#### AVAILABLE RECORDS ####

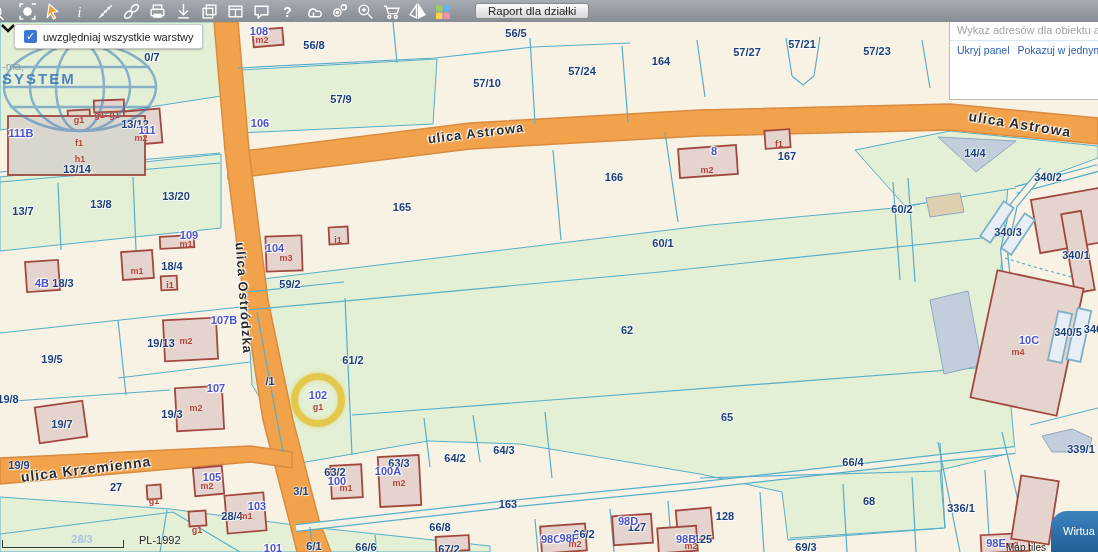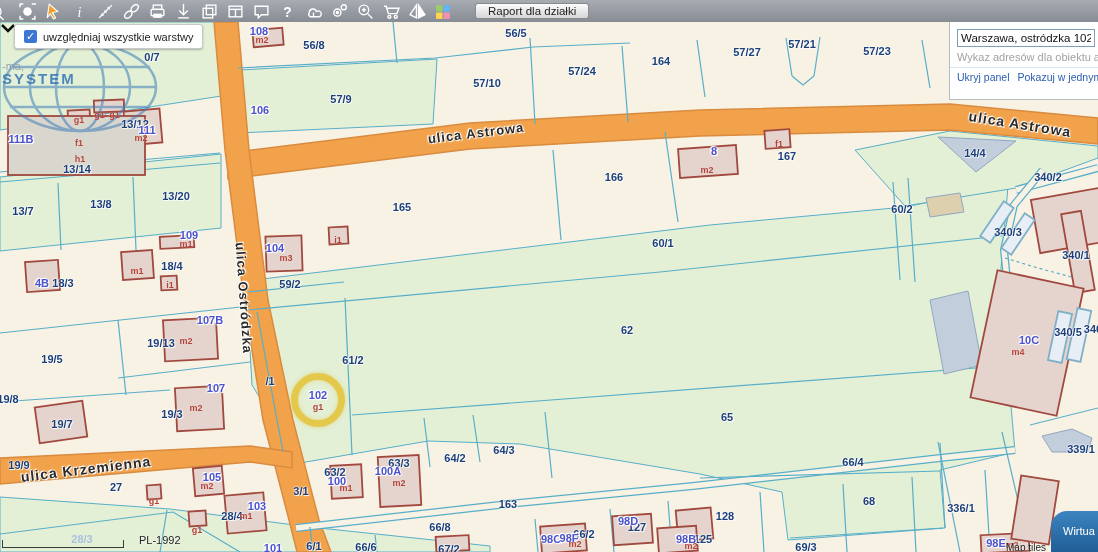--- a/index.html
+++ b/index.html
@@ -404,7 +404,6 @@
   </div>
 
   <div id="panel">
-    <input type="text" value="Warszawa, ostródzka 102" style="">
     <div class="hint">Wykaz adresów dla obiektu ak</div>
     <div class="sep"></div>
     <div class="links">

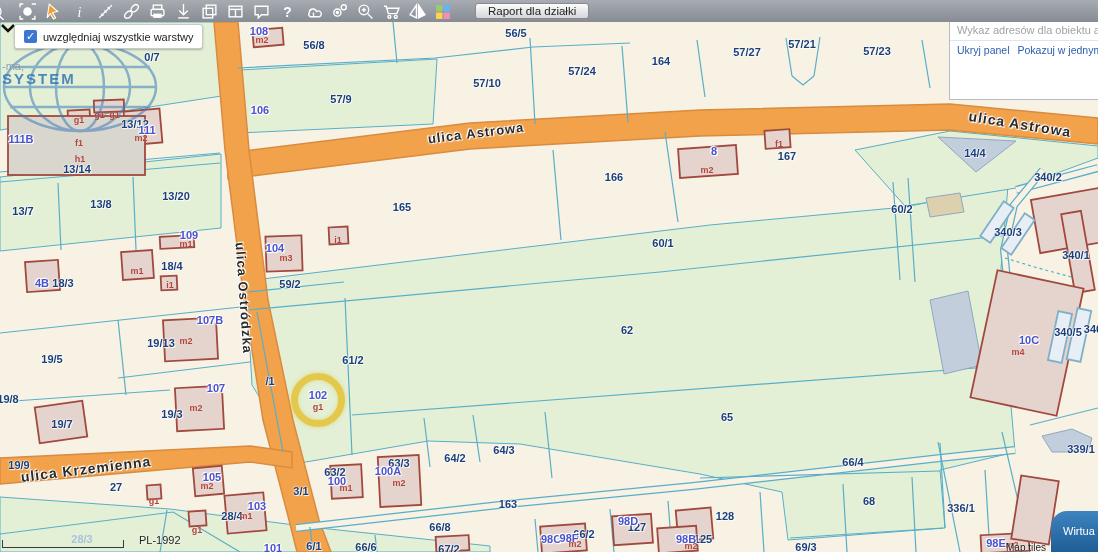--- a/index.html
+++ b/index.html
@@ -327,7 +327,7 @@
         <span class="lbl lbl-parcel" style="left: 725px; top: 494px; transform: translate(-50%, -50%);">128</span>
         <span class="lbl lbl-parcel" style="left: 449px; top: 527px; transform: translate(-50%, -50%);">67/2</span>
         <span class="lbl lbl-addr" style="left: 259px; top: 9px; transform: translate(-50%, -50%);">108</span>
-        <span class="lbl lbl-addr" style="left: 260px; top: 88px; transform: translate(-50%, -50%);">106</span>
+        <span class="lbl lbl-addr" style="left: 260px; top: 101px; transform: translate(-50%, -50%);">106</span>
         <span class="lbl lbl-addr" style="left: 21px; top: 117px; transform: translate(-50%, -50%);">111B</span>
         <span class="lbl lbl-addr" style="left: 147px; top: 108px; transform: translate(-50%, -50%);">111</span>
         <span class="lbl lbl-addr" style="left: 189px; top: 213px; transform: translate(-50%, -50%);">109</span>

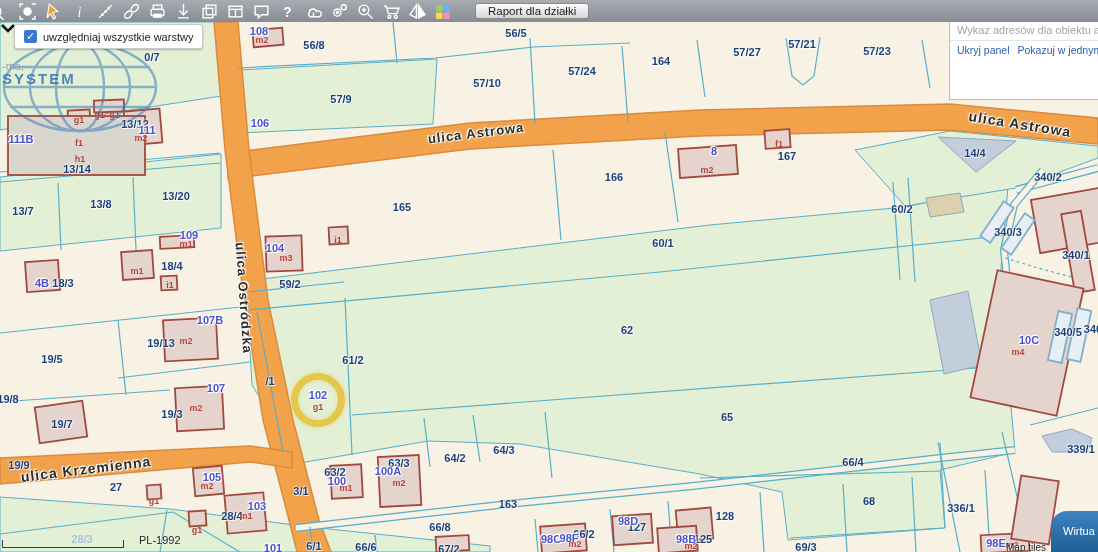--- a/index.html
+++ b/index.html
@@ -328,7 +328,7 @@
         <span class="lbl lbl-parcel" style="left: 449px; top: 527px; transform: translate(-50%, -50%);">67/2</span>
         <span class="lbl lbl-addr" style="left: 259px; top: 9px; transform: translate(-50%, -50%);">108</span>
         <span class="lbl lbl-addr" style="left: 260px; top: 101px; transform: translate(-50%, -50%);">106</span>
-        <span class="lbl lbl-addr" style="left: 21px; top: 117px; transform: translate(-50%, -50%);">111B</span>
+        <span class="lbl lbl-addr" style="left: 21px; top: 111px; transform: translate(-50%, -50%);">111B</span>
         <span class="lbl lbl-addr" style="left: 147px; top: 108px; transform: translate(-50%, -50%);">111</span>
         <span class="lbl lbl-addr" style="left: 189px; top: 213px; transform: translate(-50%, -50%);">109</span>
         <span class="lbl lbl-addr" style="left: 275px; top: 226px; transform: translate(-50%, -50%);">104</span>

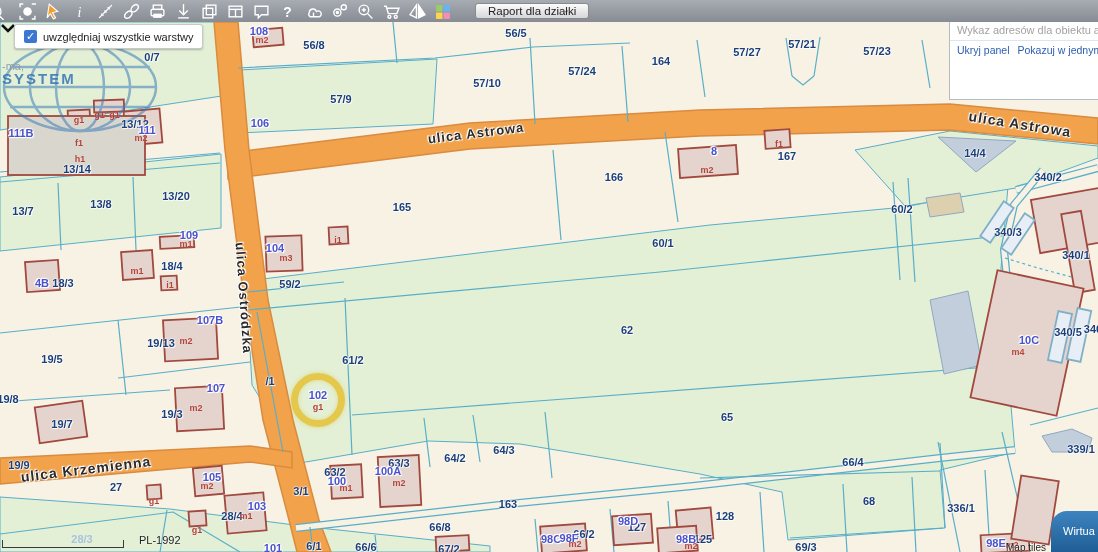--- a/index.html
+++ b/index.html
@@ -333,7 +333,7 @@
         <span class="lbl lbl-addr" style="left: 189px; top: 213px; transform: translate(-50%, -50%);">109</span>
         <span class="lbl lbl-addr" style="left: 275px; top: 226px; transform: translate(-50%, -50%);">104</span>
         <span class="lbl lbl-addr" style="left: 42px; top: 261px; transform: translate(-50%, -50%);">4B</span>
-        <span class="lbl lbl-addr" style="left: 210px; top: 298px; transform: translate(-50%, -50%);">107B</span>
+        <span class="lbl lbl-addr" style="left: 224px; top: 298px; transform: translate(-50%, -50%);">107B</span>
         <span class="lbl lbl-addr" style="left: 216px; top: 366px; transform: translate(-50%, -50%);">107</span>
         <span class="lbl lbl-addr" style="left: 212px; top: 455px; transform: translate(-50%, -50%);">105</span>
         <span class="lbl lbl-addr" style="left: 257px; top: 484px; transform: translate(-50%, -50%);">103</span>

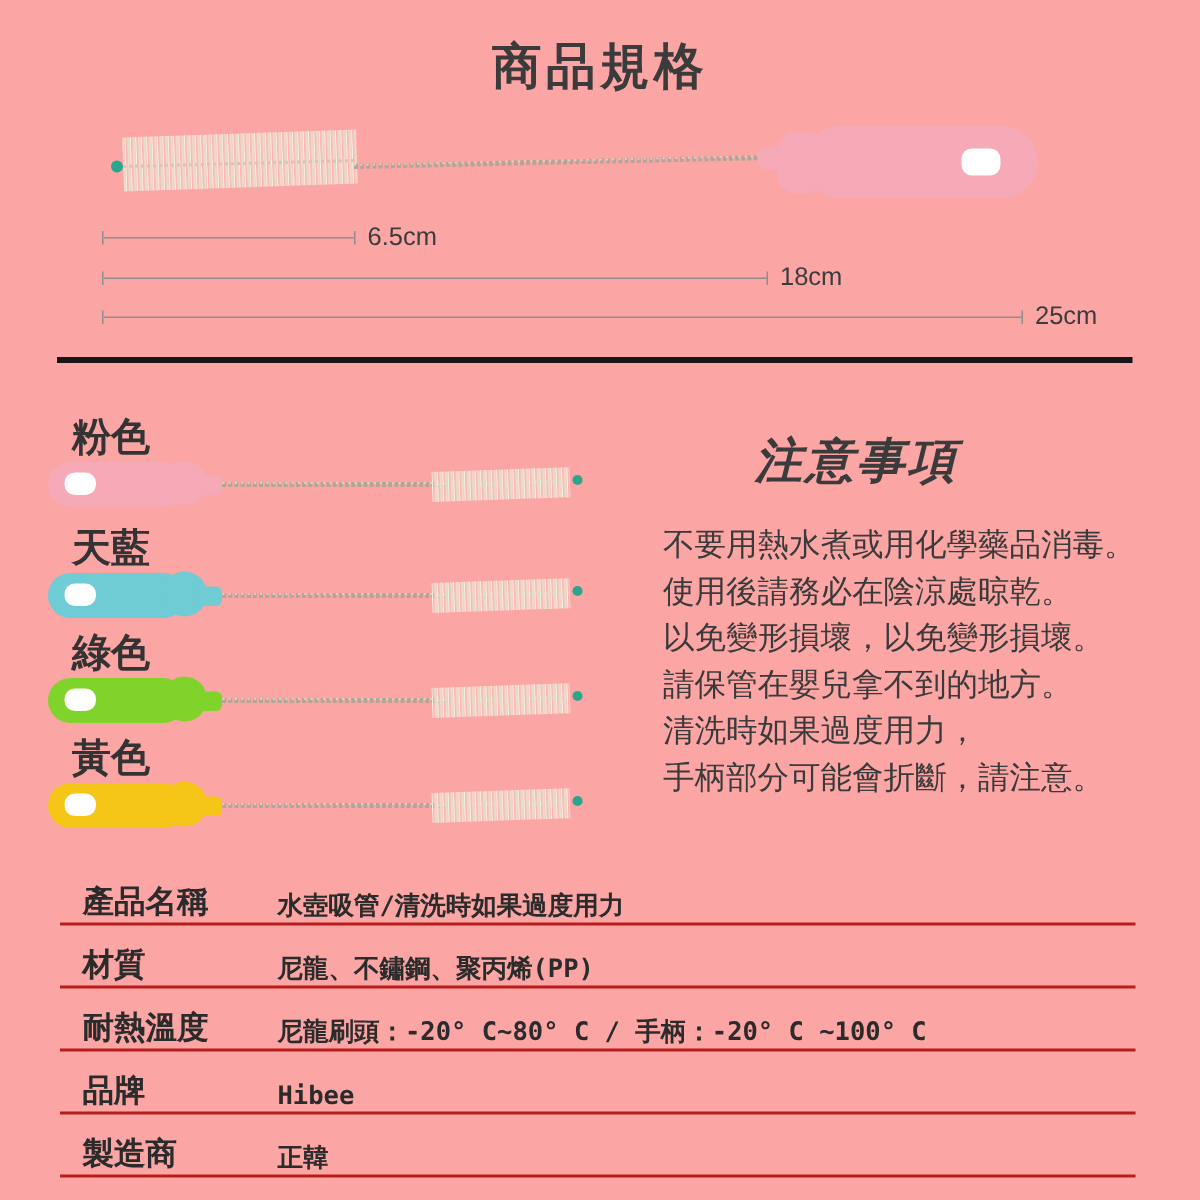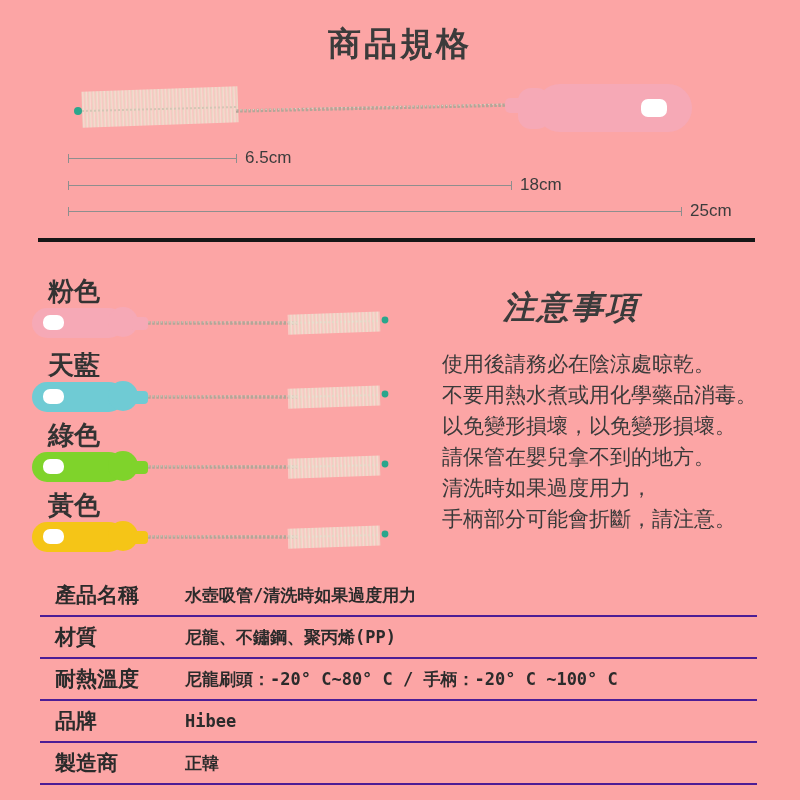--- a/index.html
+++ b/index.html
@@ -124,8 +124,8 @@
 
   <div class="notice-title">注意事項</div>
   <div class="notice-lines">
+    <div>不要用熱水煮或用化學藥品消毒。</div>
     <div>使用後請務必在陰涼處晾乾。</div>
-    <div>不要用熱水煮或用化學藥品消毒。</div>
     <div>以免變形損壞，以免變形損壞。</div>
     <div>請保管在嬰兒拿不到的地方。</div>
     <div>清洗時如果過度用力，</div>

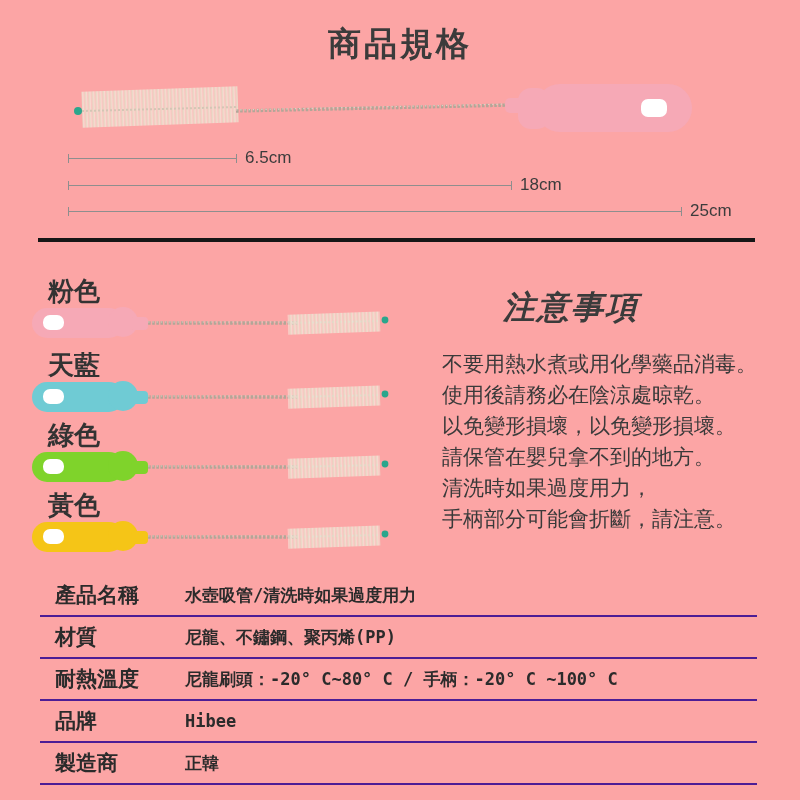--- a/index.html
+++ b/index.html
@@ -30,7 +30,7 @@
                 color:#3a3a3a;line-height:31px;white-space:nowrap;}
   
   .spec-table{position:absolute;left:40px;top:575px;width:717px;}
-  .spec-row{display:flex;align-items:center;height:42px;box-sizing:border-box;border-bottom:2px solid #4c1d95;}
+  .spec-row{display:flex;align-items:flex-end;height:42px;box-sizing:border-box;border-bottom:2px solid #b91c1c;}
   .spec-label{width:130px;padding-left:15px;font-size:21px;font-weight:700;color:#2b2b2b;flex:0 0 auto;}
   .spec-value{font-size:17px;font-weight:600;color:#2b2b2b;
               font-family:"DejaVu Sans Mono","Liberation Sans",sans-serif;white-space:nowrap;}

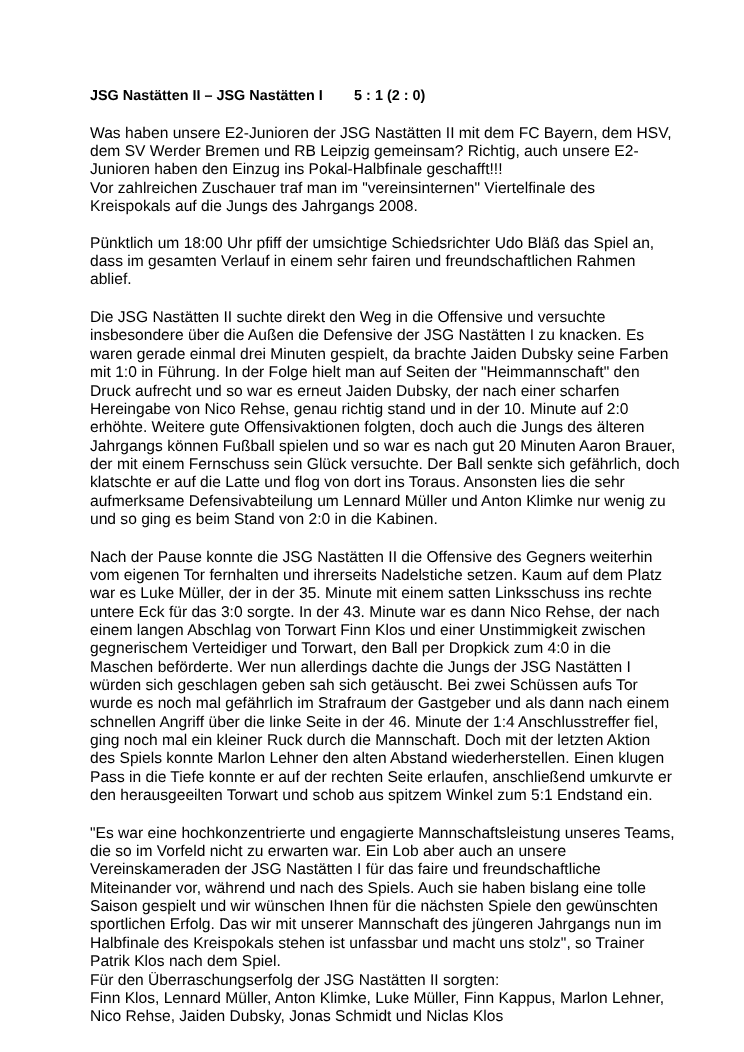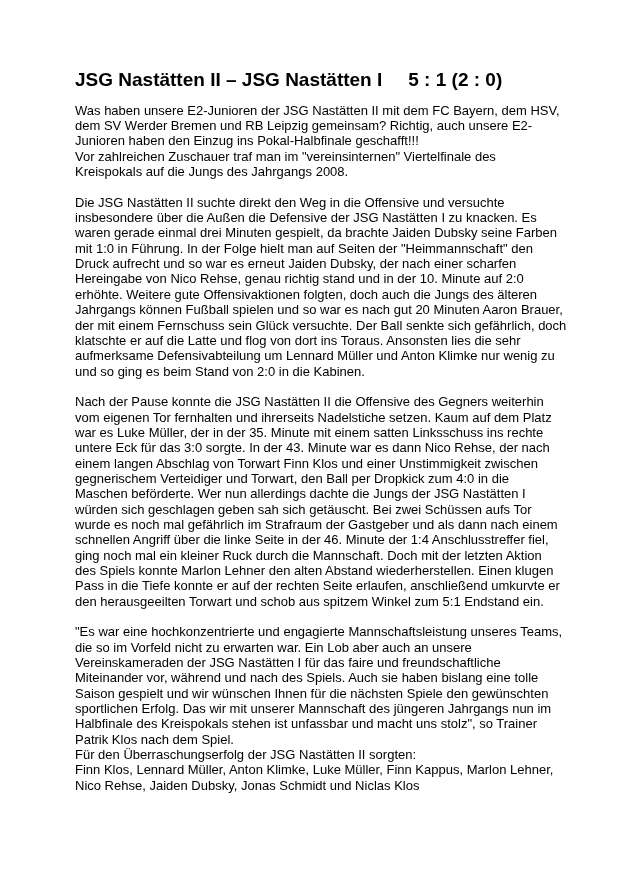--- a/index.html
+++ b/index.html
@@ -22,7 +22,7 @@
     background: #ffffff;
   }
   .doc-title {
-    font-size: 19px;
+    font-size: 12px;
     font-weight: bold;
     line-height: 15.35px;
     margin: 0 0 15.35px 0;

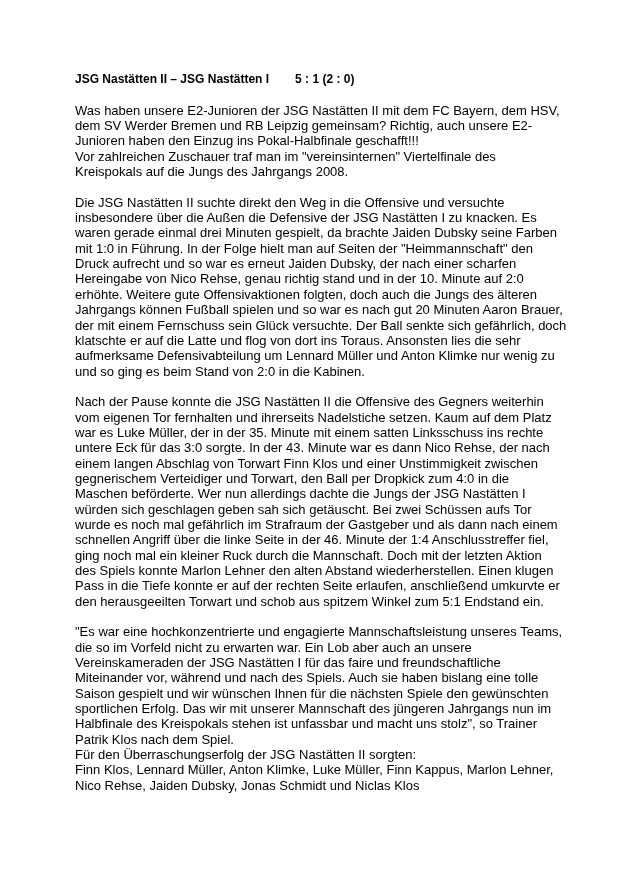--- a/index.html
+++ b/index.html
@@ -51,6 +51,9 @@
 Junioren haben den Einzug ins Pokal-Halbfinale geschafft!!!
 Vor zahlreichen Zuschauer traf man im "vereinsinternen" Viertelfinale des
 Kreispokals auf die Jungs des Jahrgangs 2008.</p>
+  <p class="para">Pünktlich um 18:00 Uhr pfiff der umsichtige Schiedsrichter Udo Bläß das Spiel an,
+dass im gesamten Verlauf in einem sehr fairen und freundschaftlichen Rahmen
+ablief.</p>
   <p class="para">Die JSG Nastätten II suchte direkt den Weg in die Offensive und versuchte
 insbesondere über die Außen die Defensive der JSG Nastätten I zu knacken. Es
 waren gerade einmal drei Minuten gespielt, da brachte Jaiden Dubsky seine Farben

####

WORK TO COMPLETE
Locate the lines above that hold the word "height". Show every one of them.

ANSWER SPACE
                 color:#3a3a3a;line-height:31px;white-space:nowrap;}
-  .spec-row{display:flex;align-items:center;height:42px;box-sizing:border-box;border-bottom:2px solid #4c1d95;}
+  .spec-row{display:flex;align-items:flex-end;height:42px;box-sizing:border-box;border-bottom:2px solid #b91c1c;}
     line-height: 15.35px;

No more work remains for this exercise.